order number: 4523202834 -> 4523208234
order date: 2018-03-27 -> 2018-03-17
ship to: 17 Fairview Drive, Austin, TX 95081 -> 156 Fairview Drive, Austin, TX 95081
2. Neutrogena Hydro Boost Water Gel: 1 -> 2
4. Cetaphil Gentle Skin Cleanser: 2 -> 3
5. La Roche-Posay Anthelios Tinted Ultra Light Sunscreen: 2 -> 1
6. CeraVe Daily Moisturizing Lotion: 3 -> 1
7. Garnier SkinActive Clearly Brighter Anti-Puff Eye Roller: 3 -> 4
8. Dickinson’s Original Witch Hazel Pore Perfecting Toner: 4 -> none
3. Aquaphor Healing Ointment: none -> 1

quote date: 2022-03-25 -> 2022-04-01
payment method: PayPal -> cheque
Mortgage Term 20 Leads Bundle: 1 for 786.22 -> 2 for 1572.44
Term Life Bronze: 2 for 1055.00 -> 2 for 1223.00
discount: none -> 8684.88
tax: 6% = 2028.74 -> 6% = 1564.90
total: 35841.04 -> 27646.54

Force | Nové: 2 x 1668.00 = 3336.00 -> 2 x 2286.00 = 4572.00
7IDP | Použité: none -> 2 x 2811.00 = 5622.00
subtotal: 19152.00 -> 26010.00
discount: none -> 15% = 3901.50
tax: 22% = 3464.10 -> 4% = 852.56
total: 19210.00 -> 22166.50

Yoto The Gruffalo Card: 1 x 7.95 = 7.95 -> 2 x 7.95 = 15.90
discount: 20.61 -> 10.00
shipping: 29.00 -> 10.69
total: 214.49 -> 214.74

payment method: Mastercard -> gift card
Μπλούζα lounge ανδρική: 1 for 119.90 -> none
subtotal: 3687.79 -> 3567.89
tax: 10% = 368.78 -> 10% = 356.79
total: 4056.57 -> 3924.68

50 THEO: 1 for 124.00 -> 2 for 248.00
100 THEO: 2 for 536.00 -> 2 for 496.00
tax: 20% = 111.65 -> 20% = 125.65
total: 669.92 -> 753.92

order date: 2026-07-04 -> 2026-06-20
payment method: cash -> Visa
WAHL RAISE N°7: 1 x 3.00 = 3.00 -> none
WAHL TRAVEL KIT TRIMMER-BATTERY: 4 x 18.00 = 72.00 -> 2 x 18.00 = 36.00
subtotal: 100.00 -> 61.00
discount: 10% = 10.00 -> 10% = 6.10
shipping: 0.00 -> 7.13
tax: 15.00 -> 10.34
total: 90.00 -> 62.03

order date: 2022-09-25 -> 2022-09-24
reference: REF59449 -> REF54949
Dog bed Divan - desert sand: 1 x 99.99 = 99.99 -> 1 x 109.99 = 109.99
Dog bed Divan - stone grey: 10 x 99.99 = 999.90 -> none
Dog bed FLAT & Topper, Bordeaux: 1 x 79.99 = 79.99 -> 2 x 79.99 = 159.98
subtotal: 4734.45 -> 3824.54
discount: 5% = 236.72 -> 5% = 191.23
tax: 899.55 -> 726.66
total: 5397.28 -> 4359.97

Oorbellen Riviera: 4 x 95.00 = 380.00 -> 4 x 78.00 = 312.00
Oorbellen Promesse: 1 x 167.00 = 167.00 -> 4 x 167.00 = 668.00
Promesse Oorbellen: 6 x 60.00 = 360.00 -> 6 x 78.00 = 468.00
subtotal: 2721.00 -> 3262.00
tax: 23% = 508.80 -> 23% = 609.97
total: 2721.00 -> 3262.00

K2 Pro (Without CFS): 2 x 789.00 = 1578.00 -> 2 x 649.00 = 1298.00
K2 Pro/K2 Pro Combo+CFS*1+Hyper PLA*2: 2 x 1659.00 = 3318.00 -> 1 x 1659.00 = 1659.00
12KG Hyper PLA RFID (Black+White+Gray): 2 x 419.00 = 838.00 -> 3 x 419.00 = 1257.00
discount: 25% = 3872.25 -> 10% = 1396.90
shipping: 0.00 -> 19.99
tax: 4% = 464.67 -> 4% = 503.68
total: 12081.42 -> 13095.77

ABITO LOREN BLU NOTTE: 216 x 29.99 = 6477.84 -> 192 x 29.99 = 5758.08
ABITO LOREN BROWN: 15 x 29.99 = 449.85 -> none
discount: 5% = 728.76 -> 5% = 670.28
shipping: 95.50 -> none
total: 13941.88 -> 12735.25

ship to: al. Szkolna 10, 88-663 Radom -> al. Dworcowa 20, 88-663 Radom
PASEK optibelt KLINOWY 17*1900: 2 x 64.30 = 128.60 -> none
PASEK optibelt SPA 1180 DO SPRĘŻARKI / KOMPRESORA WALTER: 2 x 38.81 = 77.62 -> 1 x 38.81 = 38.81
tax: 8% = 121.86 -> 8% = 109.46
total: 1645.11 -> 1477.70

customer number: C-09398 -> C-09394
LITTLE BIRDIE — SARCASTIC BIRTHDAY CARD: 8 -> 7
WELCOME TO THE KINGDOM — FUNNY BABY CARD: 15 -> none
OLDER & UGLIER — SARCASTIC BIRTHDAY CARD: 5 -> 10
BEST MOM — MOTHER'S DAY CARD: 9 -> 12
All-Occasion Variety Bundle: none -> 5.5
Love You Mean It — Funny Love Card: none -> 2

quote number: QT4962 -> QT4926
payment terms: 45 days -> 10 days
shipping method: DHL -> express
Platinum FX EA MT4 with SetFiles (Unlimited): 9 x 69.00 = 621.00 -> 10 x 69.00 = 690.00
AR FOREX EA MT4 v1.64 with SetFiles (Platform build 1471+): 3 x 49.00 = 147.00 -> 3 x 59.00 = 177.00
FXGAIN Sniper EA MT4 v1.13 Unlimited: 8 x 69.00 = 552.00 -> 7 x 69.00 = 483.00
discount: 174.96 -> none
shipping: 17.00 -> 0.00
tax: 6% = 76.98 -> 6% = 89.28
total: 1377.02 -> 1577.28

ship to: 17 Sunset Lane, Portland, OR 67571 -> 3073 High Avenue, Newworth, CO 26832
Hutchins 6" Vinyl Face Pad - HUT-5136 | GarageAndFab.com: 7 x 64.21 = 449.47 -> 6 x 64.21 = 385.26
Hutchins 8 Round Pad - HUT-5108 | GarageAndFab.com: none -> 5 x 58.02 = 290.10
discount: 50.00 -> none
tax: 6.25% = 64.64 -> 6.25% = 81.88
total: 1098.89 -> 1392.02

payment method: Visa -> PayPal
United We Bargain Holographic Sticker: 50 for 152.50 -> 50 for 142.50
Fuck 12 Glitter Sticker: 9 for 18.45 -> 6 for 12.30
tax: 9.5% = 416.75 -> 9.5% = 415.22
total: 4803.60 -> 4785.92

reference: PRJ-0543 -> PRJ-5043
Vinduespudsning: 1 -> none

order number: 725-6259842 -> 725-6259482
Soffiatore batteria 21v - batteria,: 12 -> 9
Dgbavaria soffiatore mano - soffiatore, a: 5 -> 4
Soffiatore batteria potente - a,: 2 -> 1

== Work request ==
Look over the material above and report each line holding "Bundle".

== Worked solution ==
Mortgage Term 20 Leads Bundle: 1 for 786.22 -> 2 for 1572.44
All-Occasion Variety Bundle: none -> 5.5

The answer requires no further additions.